- **Available records**:
....................

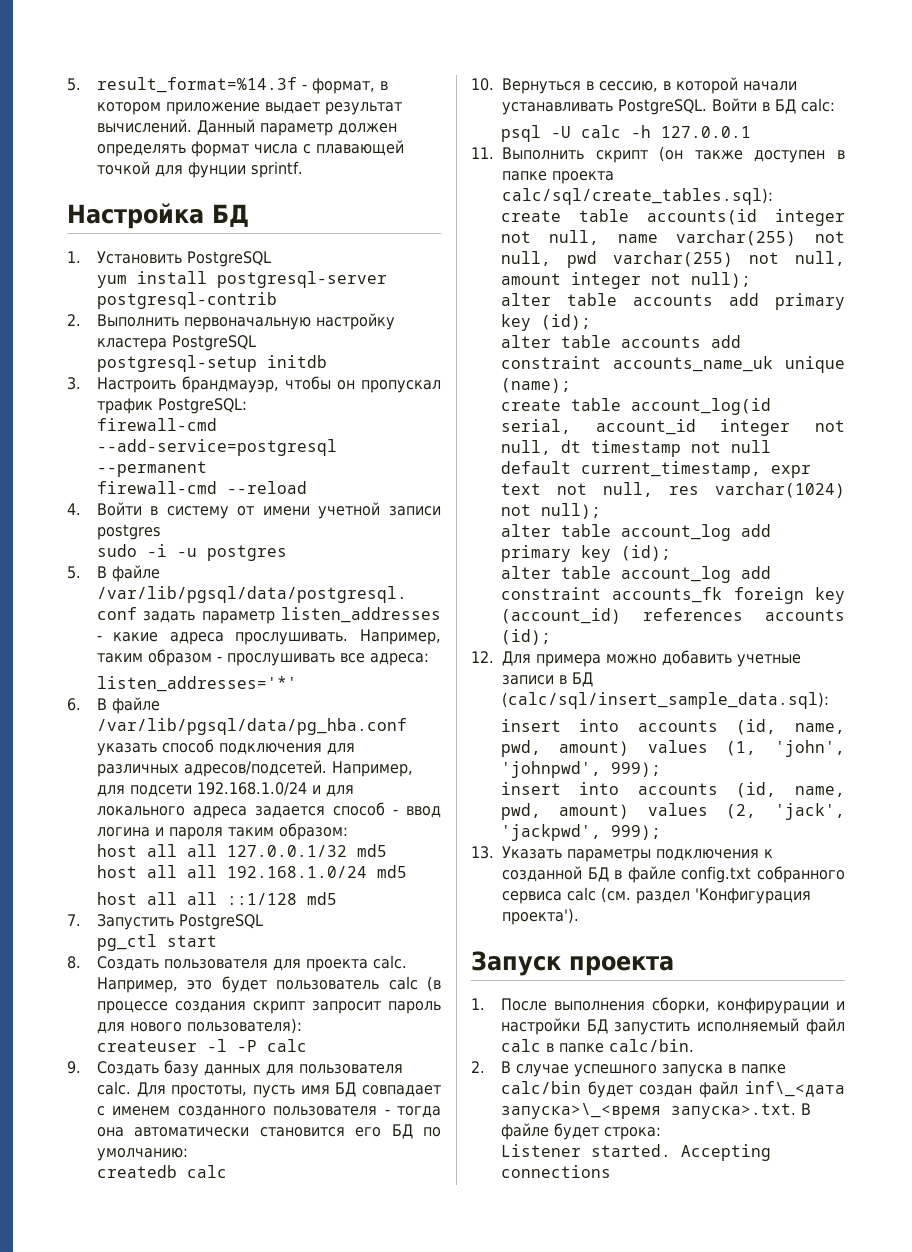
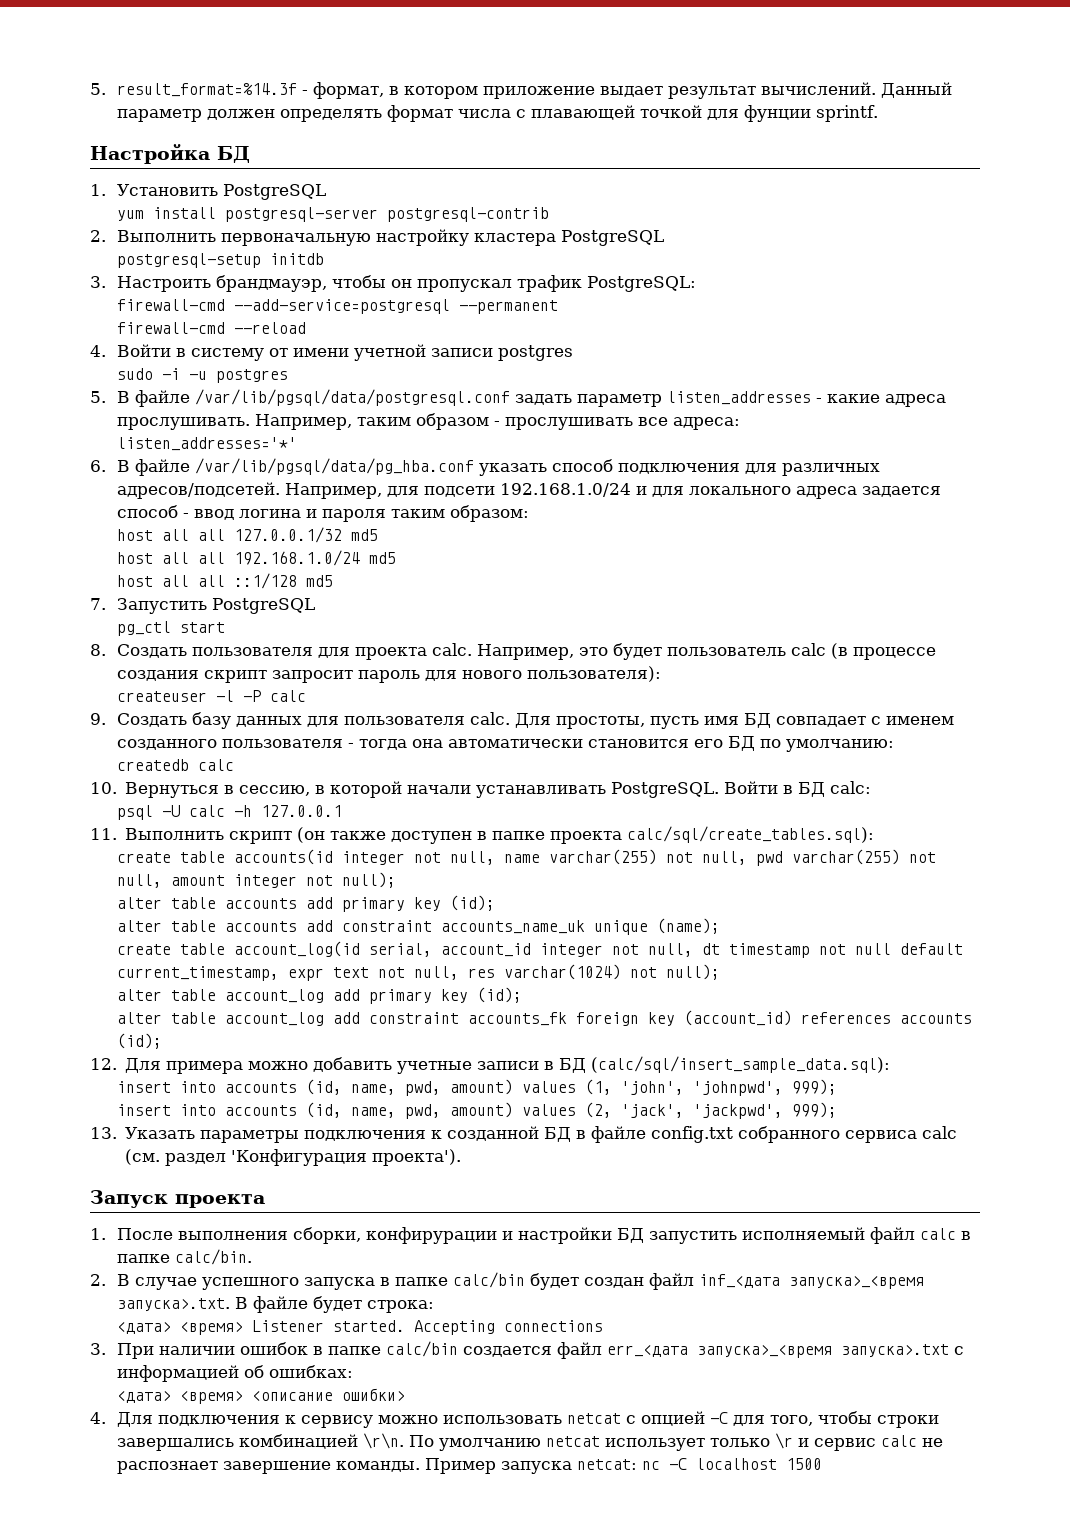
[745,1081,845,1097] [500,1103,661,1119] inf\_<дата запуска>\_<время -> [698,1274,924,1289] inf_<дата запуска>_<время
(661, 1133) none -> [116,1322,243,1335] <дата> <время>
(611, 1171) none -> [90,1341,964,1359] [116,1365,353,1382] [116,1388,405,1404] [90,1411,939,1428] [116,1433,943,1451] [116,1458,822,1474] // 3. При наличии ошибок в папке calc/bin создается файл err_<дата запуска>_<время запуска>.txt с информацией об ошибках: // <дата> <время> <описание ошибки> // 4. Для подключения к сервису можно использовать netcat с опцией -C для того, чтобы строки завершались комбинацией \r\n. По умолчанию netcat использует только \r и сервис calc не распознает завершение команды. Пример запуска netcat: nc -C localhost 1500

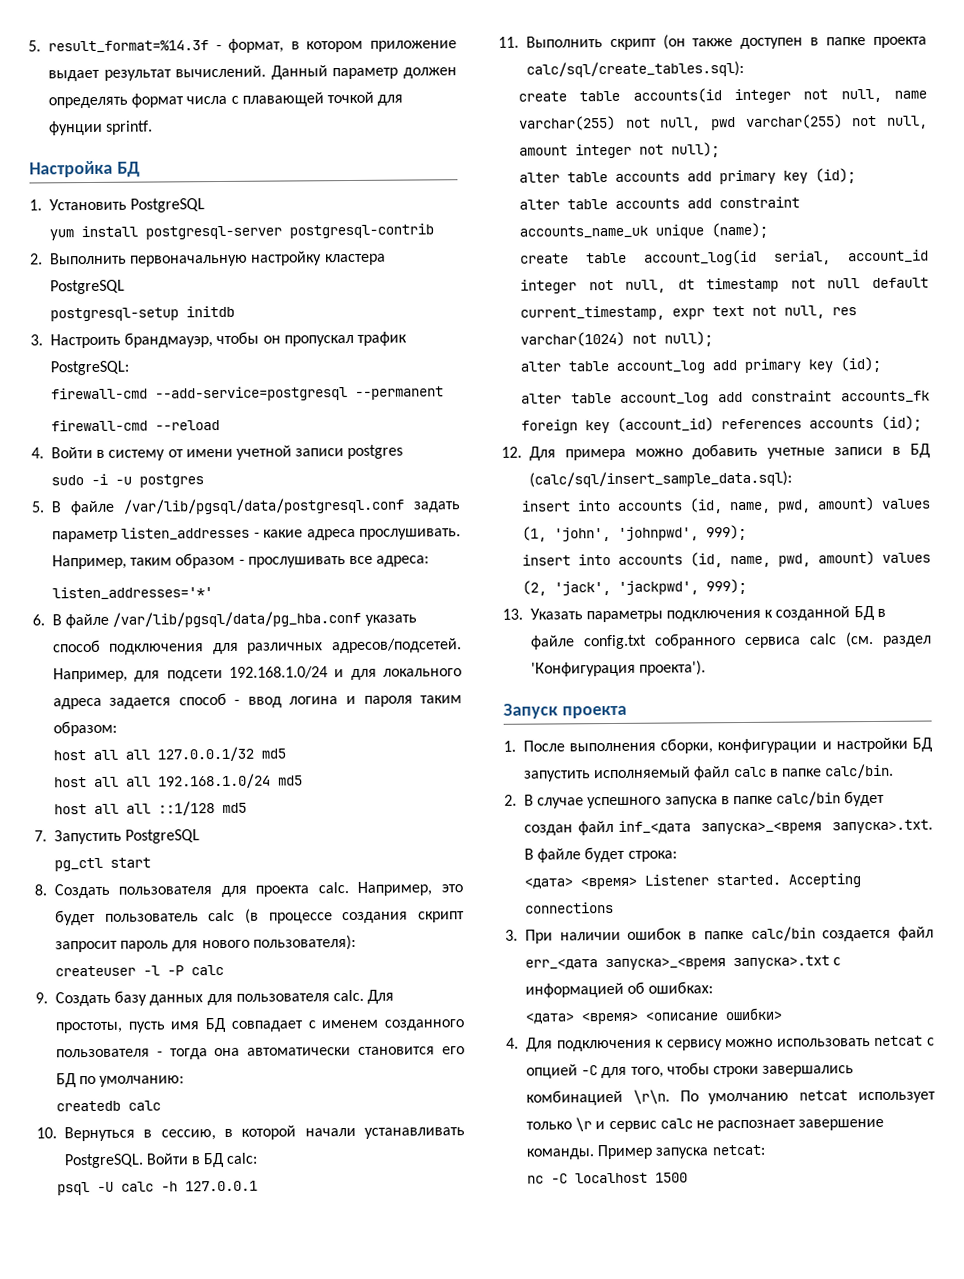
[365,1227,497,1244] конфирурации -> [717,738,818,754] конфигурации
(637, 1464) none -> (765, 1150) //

....................

- **Work task**:
Looking at the records above, please work out how many lines contain "дата" and state only that number.

- **Exercise answer**:
3